The central purpose of this blog is to provide myself with a place to think, out loud if you will, about game design. I want to share the process with you, and hopefully spark some interesting conversation. There's also an element of self-promotion here, to be honest, to design "in public." So I'm going to take you through my thought processes, warts and all. Today, we start with a quote from a friend, from an interview he recently gave.

"I had been doing a lot of thinking about the roots of RPGs and how the games have changed over the years, and I had started writing notes on a theoretical class and level fantasy game based on my analysis. It was really just a thought exercise..."

I've made no secret of the fact that I want System X to be a class and level game. But just what are the benefits of just such a system? What is it they accomplish?

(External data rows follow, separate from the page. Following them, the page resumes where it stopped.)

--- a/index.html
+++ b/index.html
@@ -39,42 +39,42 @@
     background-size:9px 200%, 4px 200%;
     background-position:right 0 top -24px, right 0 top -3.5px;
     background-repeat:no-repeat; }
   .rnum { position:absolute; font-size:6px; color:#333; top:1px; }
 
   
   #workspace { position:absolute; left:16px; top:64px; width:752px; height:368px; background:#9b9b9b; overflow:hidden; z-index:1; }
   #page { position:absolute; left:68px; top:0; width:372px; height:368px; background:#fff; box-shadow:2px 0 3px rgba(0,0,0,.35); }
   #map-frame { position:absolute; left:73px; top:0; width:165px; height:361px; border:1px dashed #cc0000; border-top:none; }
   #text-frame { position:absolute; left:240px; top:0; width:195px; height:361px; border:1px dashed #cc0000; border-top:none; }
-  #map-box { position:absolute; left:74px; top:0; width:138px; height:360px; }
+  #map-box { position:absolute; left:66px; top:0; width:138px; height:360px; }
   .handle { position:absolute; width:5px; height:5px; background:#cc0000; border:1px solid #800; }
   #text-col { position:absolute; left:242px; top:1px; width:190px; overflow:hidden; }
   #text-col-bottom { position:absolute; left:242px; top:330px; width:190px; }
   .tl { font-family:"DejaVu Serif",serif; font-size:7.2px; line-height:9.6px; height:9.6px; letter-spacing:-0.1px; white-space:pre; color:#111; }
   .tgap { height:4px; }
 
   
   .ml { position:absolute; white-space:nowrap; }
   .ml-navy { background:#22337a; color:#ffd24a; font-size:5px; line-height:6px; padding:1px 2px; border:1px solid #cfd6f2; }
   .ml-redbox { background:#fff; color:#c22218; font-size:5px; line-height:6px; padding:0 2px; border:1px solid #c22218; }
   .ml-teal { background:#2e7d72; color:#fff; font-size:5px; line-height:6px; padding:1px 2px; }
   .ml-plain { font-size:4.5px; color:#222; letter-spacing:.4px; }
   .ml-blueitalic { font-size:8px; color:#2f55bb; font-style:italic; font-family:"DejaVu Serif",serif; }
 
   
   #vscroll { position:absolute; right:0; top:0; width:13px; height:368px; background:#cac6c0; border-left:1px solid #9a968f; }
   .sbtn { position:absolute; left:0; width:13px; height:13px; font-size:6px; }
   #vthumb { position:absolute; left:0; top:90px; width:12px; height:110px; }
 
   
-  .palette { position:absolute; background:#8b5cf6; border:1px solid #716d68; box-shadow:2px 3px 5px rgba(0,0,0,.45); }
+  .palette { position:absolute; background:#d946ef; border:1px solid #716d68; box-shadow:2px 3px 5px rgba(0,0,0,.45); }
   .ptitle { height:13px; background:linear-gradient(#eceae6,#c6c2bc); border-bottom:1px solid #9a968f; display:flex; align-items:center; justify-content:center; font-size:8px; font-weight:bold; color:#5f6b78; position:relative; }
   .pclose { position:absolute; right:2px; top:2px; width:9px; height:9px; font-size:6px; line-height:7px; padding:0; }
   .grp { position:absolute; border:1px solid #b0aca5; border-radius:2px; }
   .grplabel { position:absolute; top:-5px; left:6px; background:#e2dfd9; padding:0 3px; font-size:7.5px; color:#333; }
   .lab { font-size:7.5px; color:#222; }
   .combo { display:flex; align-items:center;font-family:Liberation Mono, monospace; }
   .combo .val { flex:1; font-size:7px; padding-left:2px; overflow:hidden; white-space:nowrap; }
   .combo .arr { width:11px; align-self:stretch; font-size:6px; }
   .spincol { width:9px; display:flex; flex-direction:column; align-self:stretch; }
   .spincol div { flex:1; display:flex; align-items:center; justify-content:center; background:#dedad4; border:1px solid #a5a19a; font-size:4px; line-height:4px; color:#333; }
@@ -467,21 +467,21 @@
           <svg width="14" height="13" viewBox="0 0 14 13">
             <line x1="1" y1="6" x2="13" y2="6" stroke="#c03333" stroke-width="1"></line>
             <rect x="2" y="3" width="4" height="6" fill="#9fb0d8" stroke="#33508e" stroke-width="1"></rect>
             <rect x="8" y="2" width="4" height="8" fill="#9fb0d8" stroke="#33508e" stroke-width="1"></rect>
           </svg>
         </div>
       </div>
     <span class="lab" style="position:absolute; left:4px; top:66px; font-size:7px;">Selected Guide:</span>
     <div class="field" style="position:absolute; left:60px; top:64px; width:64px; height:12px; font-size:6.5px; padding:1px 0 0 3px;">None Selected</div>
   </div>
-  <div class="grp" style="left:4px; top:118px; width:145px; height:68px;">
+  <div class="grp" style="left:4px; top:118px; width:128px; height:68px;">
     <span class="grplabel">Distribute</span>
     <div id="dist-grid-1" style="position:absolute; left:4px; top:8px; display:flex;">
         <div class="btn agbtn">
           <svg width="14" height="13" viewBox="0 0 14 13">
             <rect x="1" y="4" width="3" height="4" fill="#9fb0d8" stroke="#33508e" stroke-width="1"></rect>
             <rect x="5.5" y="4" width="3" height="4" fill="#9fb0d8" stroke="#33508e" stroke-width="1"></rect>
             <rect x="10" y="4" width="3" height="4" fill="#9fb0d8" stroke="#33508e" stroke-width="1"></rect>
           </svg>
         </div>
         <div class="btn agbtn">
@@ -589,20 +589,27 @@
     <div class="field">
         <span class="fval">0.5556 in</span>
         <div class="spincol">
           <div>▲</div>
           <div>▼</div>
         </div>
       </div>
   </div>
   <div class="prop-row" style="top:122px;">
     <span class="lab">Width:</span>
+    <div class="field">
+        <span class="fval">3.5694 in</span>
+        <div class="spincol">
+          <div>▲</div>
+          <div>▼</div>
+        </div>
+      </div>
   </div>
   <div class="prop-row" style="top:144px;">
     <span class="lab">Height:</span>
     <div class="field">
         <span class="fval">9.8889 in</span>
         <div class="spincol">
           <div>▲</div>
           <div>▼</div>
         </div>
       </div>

Level/Class systems reduce the choices the player has to make. As James Cambias pointed out offhandedly, this kind of system compresses many aspects of an RPG. Your decisions by-and-large consist of selecting a race and class, which shuts off all the other avenues to you. Once you choose to be a thief, for example, you don't have to worry about selecting magic spells or naming your warhorse. Those elements belong to other classes. You are a thief, and that's that.

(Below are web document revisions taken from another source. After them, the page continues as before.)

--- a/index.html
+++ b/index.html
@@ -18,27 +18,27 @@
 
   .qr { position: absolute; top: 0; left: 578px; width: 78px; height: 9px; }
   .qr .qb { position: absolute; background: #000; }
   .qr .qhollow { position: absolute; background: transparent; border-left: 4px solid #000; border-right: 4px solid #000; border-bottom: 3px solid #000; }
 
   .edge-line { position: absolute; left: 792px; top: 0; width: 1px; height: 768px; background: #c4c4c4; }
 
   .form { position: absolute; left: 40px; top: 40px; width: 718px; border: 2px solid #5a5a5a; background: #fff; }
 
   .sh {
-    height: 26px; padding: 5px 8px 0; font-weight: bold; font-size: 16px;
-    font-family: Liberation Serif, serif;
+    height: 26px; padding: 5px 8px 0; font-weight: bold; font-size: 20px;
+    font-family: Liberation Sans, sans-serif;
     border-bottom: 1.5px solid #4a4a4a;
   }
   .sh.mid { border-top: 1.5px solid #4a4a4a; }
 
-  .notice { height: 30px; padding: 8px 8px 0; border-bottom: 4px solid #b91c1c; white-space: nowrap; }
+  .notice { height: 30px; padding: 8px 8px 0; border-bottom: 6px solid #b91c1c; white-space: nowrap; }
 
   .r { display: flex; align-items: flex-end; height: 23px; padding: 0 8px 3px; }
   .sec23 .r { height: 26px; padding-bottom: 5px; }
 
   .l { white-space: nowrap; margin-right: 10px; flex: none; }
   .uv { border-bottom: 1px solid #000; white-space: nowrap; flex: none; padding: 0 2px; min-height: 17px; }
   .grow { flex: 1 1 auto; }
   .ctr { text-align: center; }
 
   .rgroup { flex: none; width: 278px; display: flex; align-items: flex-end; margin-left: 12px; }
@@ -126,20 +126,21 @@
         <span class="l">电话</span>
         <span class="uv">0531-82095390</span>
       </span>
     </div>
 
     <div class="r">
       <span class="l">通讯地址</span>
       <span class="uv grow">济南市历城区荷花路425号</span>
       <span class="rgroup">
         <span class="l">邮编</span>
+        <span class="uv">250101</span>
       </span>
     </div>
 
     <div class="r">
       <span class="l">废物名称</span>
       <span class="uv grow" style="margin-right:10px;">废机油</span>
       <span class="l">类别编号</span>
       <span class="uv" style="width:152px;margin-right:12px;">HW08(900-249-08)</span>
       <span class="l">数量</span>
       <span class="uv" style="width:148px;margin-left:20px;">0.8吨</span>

Benefit 1: Simplicity. This makes character creation easy. You make your choice of profession, write down the relevant information about the class, and you're done. Nowadays, we look at this as supremely limiting, as it railroads you down a particular path. In the interest of versimilitude, we broke down these barriers by allowing players to choose whatever they want. Thieves can select spells, if they choose to be wizard-thieves. All elements are broken out into a smorgasbord of creativity, allowing the player to create whatever he or she wants. But this makes character creation more complicated.

The counter-arguement is that a class system is inherently limiting. What if I want to create a fighter-thief (but don't want to go through some cumbersome "combine the classes" process)? Also, all thieves end up having the same relative potentcy; every first level thief has X percentage to sneak, for example. Maybe I want my thief to have specialized in sneaking, to the detriment of picking locks? In the name of expanding player choices and indulging his creativity, we went in a more simulationist direction. I'm not saying that's a bad thing, but it's inherently more complicated.

Character improvement, the level part of the equation, occurs at discrete points. That is to say, when you reach a specific number of experience points, your character automatically improves in specific ways. Your "to hit" number improves; your hit points increase; your abilities rise.

Benefit 2: Measured Growth. The process of levelling occurs at a measured pace. You know you need 1,000 experience points to "level up." It doesn't occur at some capriciously determined time, such as when the referee tells you to, or based on some skill improvement system (as the one used by Call of Cthulhu). At 1,001 points, your skill at picking locks goes up. Also, the process of improvement is predictable. At level X, my sneak skill goes up by Y value, or I get to choose Z number of spells. There isn't a lot of choice here, either. You don't have to spend skill points or allocate anything.

Again, the counter-arguement would likely be that this limits player creativity. It also goes against common sense. A thief who happens to never use pick lock between levels wouldn't logically have the ability to improve that skill; he hasn't used it. It's not "realistic."

Pramas again:

"There is a tendency these days to look back on the games of the 70s and early 80s and pat ourselves on the back about how far we've come from such primitive beginnings. I felt like there were still important things we could learn from those games..."

I wonder what those things are. I wonder what other benefits to a class/level system I haven't even considered yet. And I wonder if perhaps the boundaries of a class/level system can be expanded.